According to the report, millennials have been the dominant segment among the new investors who entered MFs in the past five years, with their share percentage peaking at 57% in FY20. "The pandemic period stoked wider interest to help clock record high numbers with over 25 lakh millennials getting their first taste of CAMS serviced MFs in FY22. Despite the market volatility and uncertainty through FY22-23, investors' confidence to enter MFs remained sound, and millennials continued to make mutual funds their choice of investment for wealth creation."
 
 
According to the report, the progressive increase of women millennials, making up to 30% of new millennial investors in FY22-23, is an excellent sign of financial independence. The growing confidence of women to choose financial assets led to wealth creation, thus narrowing the gender divide in the traditionally male-dominated investment space.
 
 
Talking about asset class preferences, the report points out that equity MFs remain the top choice of millennials. "The choice of making the first investment in equity funds has heightened in FY21-22 and FY22-23, although the market rally peaked in FY20-21. A possible explanation is pandemic period could have kept the segment in a cautious mode, and the record performance of the market in FY20-21 may have stimulated millennials to enter in FY21-22, making an exuberant choice for equity." 
 
"Watching these new investors' behaviour over the next two years will show their stamina to stay invested in a flat market scenario. Making debt funds as the first choice to enter mutual funds holds promise to position debt schemes at appropriate times," the report says.
 
 
During the past five years, out of the 7.65mn millennials, nearly two-thirds (5.14mn lakh) started investing through systematic investment plans (SIPs), while the balance preferred lump-sum investment. Millennials have added 10.3mn SIPs during the five years in addition to the 5.1mn SIPs made as initial investments. These cumulative 15.4mn SIPs are 29% of the total 53mn SIPs registered across segments between FY18-19 and FY22-23.
 
While the mass of new millennial entrants has chosen the sub-Rs1,000 slab for their SIP commitment, the report shows that over 22% of the 5mn+ new entrants are in over Rs2,000 slab. 
 
However, over the years, investors who opted for the lump-sum route to commence their MF investment journey subsequently started an SIP.
 
 
A deep dive into the millennials' preference for SIPs brought unexpected and interesting insights. The 1.04mn millennials who began their journey in 2018-19 added 420K (thousand) SIPs in the same year and 2.12mn SIPs over the next four years.

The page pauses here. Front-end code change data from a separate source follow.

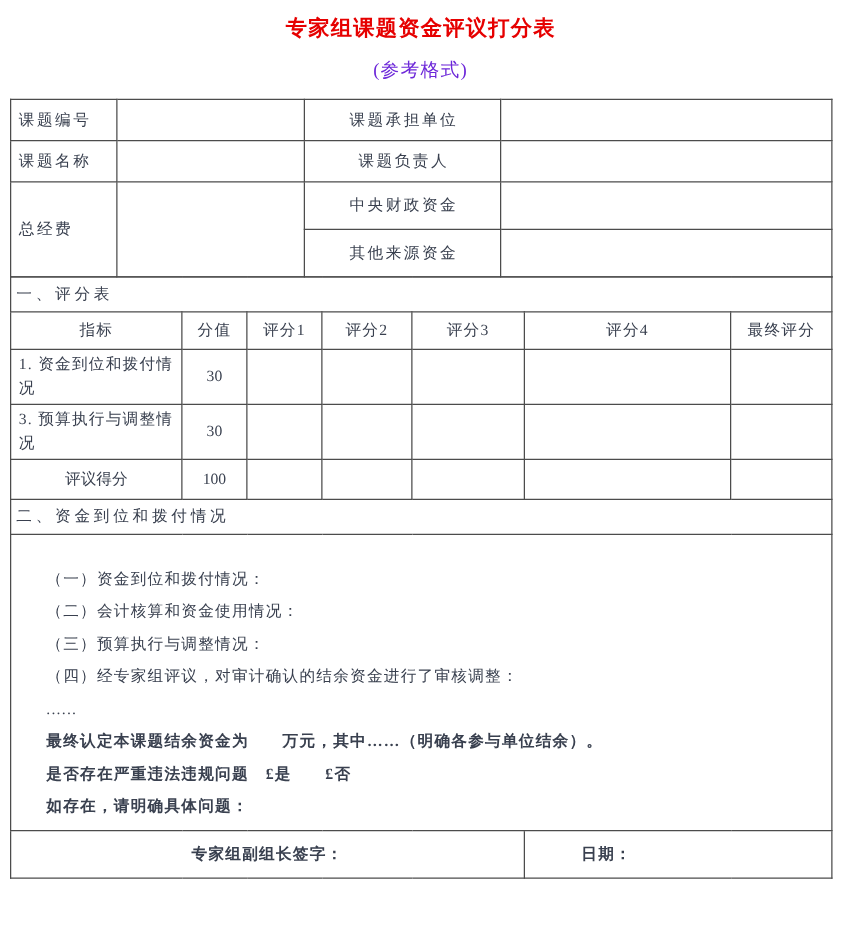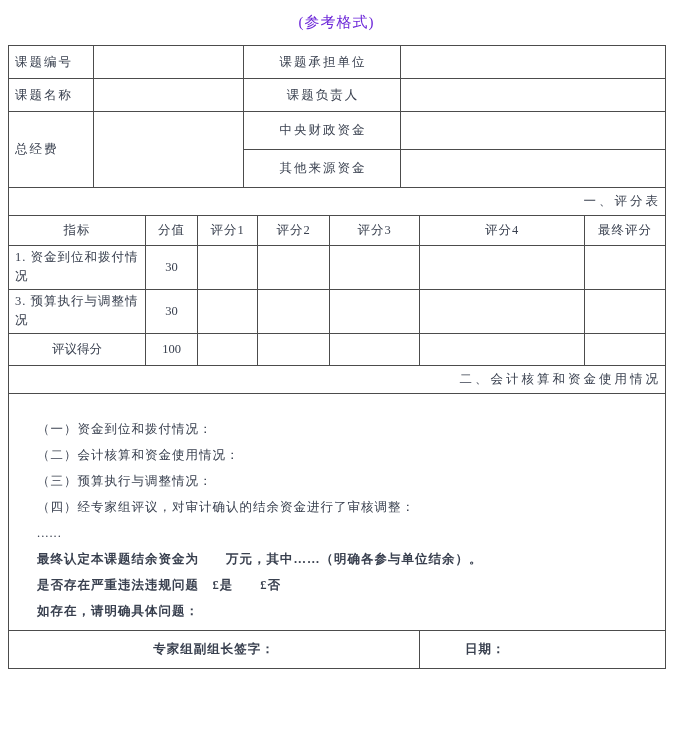"专家组课题资金评议打分表" div.title { html: none -> <div>专家组课题资金评议打分表</div> }
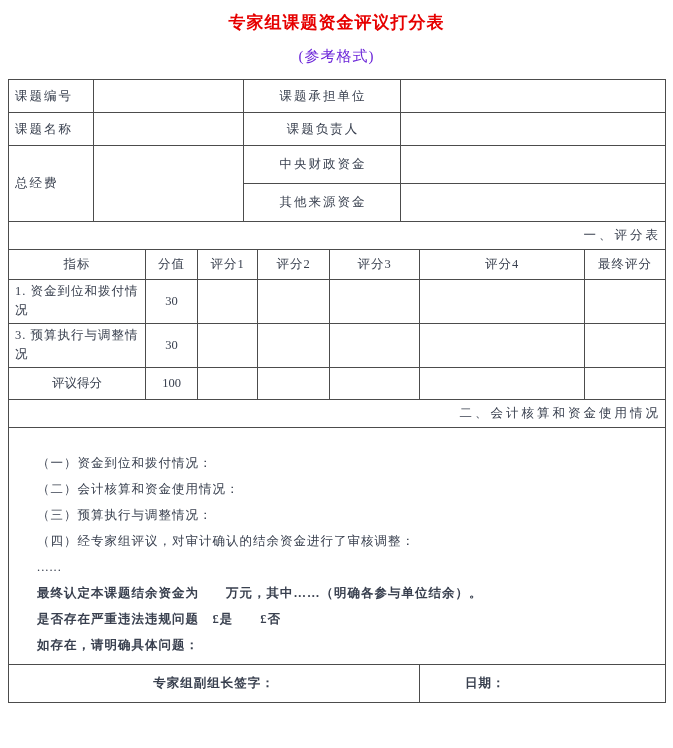"一、评分表" .section-header { text-align: right -> left }
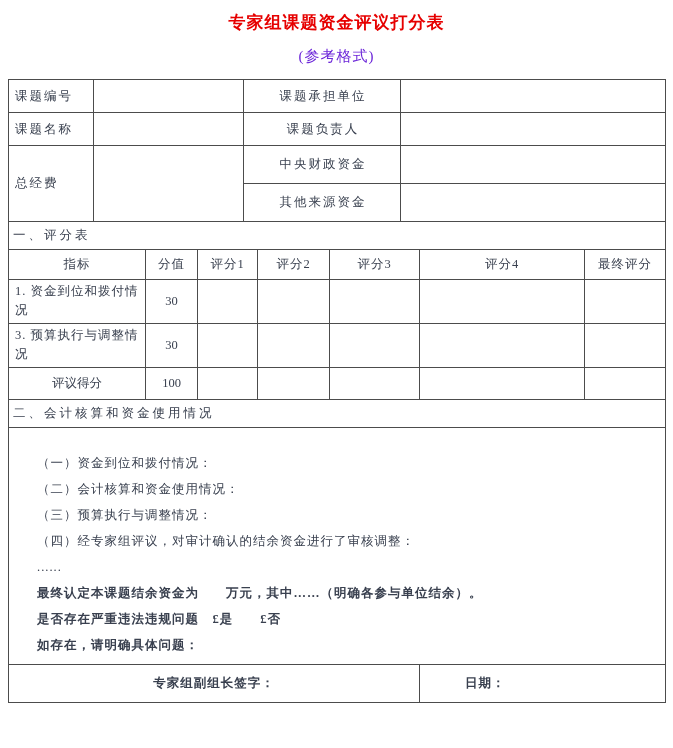"二、会计核算和资金使用情况" td.section-header { text: 会计核算和资金使用 -> 资金到位和拨付 }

Cumulatively, 3.6mn SIPs have been added across the five years by these1.04mn millennials.
 
"Similar trends is seen from this community who have entered in the subsequent years as well. This points to a substantial and growing base of investors having a second or third SIP and some even having multiple SIPs," the report says.
 
 
Here are the key highlights of the report:
 
1.57 crore new investors during the five years FY19-FY23 entered CAMS-serviced MFs. Of these 1.57 crore, 84.8 lakh were millennials, with 54 % share 
 
Of these 84.8 lakh, nearly 26% were women
 
85% of the new millennial entrants came from urban locations - T30 locations 
 
This segment has cumulatively added 1.54 crore SIPs during the five-year period. 
 
A sizeable number (33 lakh ) have also diversified across funds houses over the five years, with having invested in more than one fund house
 
Digital and straight-through investment via electronic platforms is significant at 75%. Paper is still prevalent in B30 locations 
 
Gross inflows from millennials across the five years was over Rs1 lakh crore, of which over Rs65,000 crore was into equity schemes (growth & equity oriented schemes & hybrid schemes)
 
The AUM of the millennials who stayed through the five years stands at Rs96,000 crore as at March 2023.